Deve ser um bordel subterrâneo desencapado, não é à toa que as tampas voam feito frisbees

"E EU COM A LIGHT?" A frase é milenar, foi muito usada pelos antigos egípcios quando ocorriam apagões nas pirâmides e agora ganha novo significado com as explosões dos bueiros cariocas.
Foram três em um mesmo dia desta semana, em Copacabana, Laranjeiras e no centro. Inveja da pacata Trípoli, não?
Impressionante como o brasileiro sempre se remexe todo. A base de lançamento de Alcântara sucumbiu nas chamas da tragédia, mas ganhamos 18 lançamentos de bocas de lobo com a entrada em órbita de um igual número de tampas.
Vamos e venhamos, 18 explosões em 12 meses é um bocado de espedaçar, o tipo de ocorrência capaz de marcar a reputação de uma cidade. Rio de Janeiro, Cidade Maravilhosa; o Rio da Tragédia da Candelária e, agora, Rio de Janeiro, Explode Bueirão.

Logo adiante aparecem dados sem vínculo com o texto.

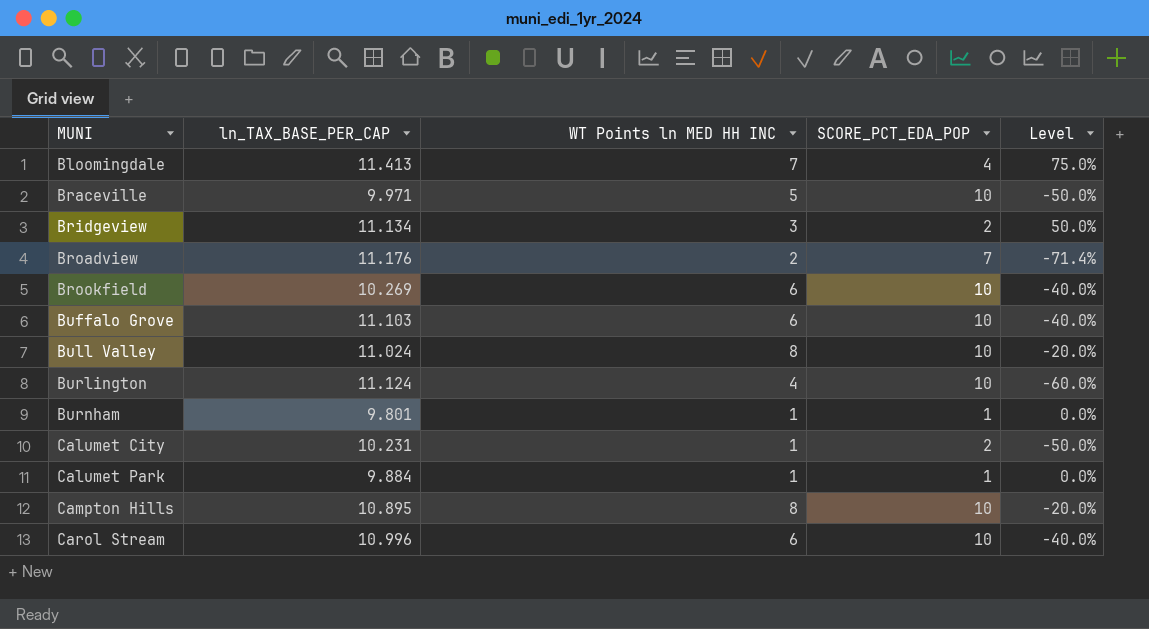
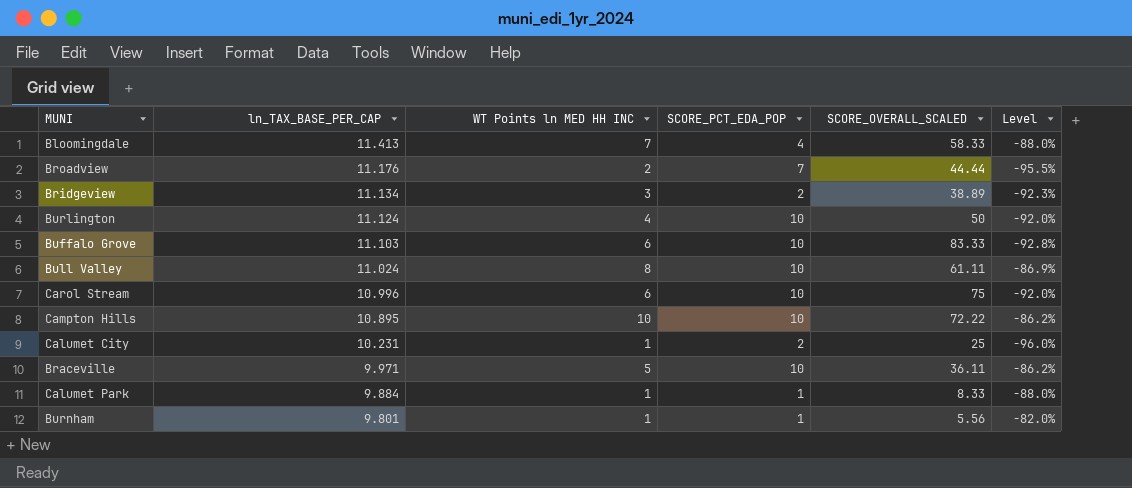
row order: MUNI ascending -> ln_TAX_BASE_PER_CAP descending
column SCORE_OVERALL_SCALED | position: none -> 5
column Level | formula: ([WT Points ln MED HH INC] - [SCORE_PCT_EDA_POP]) / [SCORE_PCT_EDA_POP] -> ([WT Points ln MED HH INC] - [SCORE_OVERALL_SCALED]) / [SCORE_OVERALL_SCALED]
row Brookfield: 10.269 | 6 | 10 | -40.0% -> none
Campton Hills | WT Points ln MED HH INC: 8 -> 10

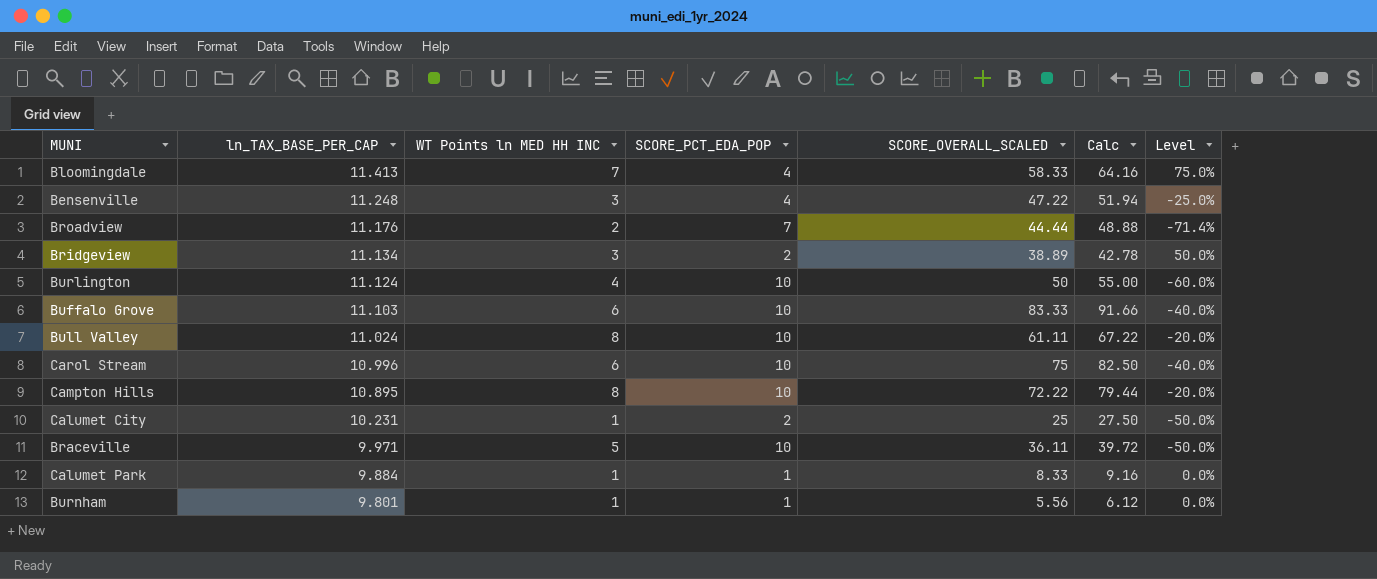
column Calc | formula: none -> [SCORE_OVERALL_SCALED] * 1.1
column Level | formula: ([WT Points ln MED HH INC] - [SCORE_OVERALL_SCALED]) / [SCORE_OVERALL_SCALED] -> ([WT Points ln MED HH INC] - [SCORE_PCT_EDA_POP]) / [SCORE_PCT_EDA_POP]
row Bensenville: none -> 11.248 | 3 | 4 | 47.22 | 51.94 | -25.0%
Campton Hills | WT Points ln MED HH INC: 10 -> 8

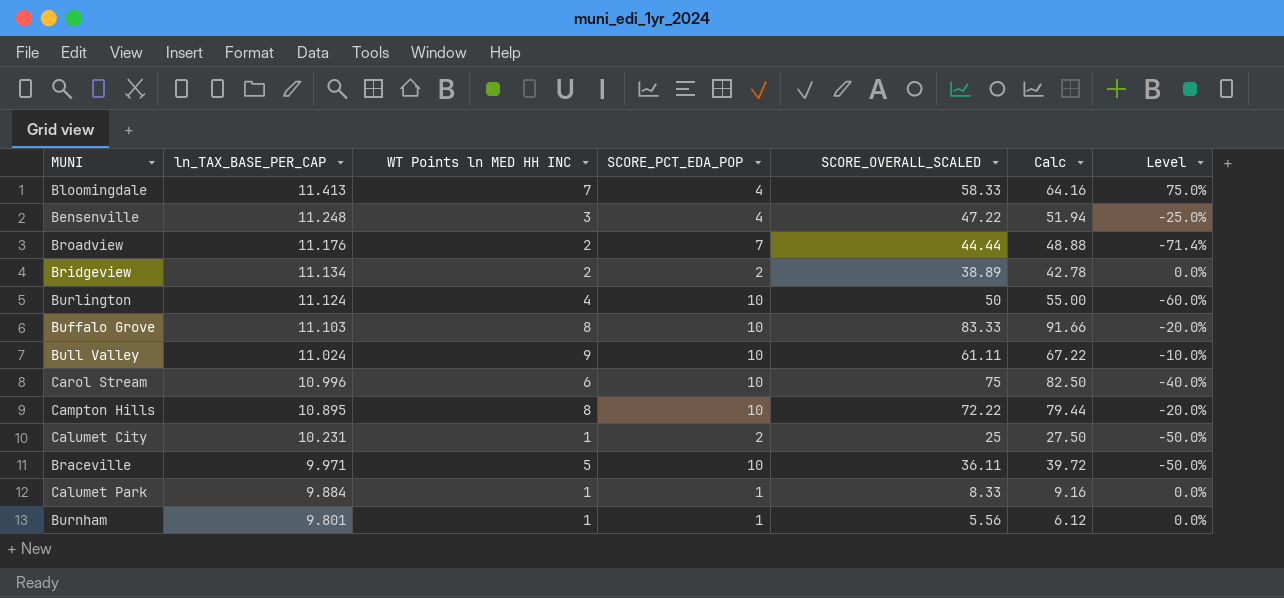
Bridgeview | WT Points ln MED HH INC: 3 -> 2
Bridgeview | Level: 50.0% -> 0.0%
Buffalo Grove | WT Points ln MED HH INC: 6 -> 8
Buffalo Grove | Level: -40.0% -> -20.0%
Bull Valley | WT Points ln MED HH INC: 8 -> 9
Bull Valley | Level: -20.0% -> -10.0%

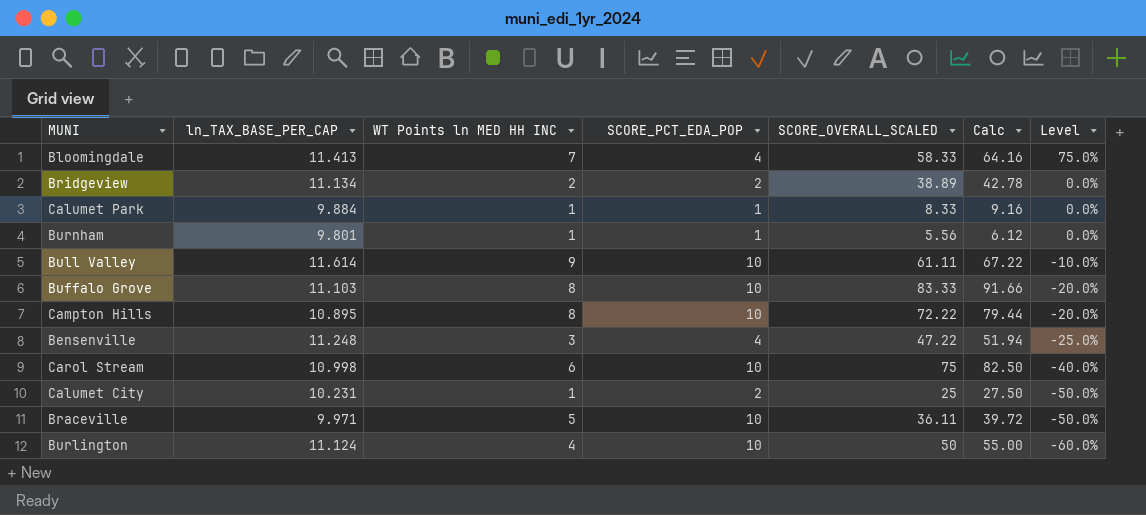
row order: ln_TAX_BASE_PER_CAP descending -> Level descending
row Broadview: 11.176 | 2 | 7 | 44.44 | 48.88 | -71.4% -> none
Bull Valley | ln_TAX_BASE_PER_CAP: 11.024 -> 11.614
Carol Stream | ln_TAX_BASE_PER_CAP: 10.996 -> 10.998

De cartão-postal em cartão-postal e a Copa chegando com a Olimpíada vindo a reboque.
Na base do susto, labaredas gigantes surgem de dentro da tubulação e lambem quem por ventura estiver passando na calçada. Só falta a dona Redonda explodir no pôr-do-sol do Arpoador. Garcia Márquez deveria escrever a respeito. E fazer o lançamento do livro no cemitério do Caju. De onde a tampa do caixão de Wilza Carla decolaria para o céu junto com o topete acrílico do Eike Batista. O espetáculo culminaria com a entrada da Mangueira em meio a um mar de papel picado simulando o fogo que vem do bueiro bravo. Haja peão para sossegar o indomável subsolo.
Quero ver Kelly Slater surfando tampa voadora de bueiro, quero ver o governador Cabral e o ministro dos Esportes, Orlando Silva, organizar a Olimpíada em meio a essa zorra total. Tem gente dizendo que é coisa fabricada, que a explosão dos bueiros é uma sabotagem muito bem elaborada, algo semelhante ao que ocorreu no zoológico de São Paulo, em que os animais começaram a morrer um atrás do outro, lembra? Coitadinho do casal de elefantes, até hoje prefiro computar como realismo fantástico.
As explosões em série têm também um "je ne sais quoi" de "Tintim No País do Ouro Negro", em que tudo que é movido a gasolina explode de repente. Mas a gente sente o cheiro de enxofre da tramoia e da negligência no ar, não sente?
Algo nos dá como certo que, por anos, trataram de enfiar lá no mesmo buraquinho cano, fio, fibra ótica, papel higiênico, supercondutor, esgoto, fita durex, tubos e conexões marca gato. Deve ser um bordel subterrâneo desencapado, não é à toa que as tampas voam feito frisbees.
Outro dia, minha tresloucada amiga Bucicleide estava no Pão de Açúcar da Barra na fila dos frios quando ouviu a senhora na frente dizer ao filho: "Não vamos pedir queijo aqui. Vamos comprar na padaria da esquina que lá eu peço com chorinho". Cuma?
Buci, digo, Cleide, que é carioca, ficou indignada. "Você sabe, Barbarica, que eu já vi de tudo na vida". Sei sim, Buci. Imagino que até enterro de anão.
"Mas comprar queijo como quem pede um uísque no Antonio's é muita pobreza de espírito", sentenciou. "Quantas fatias de queijo prato a mulher queria levar a mais? Duas? É muita indigência carioca."
Esta é a Bucicleide que aprendemos a amar. Com uma generalização extravagante consegue enxovalhar a reputação de uma cidade inteira. Numa coisa, porém, ela está certa: o Rio precisa urgentemente sacudir a decadência dos ombros e assumir seu lugar ao sol.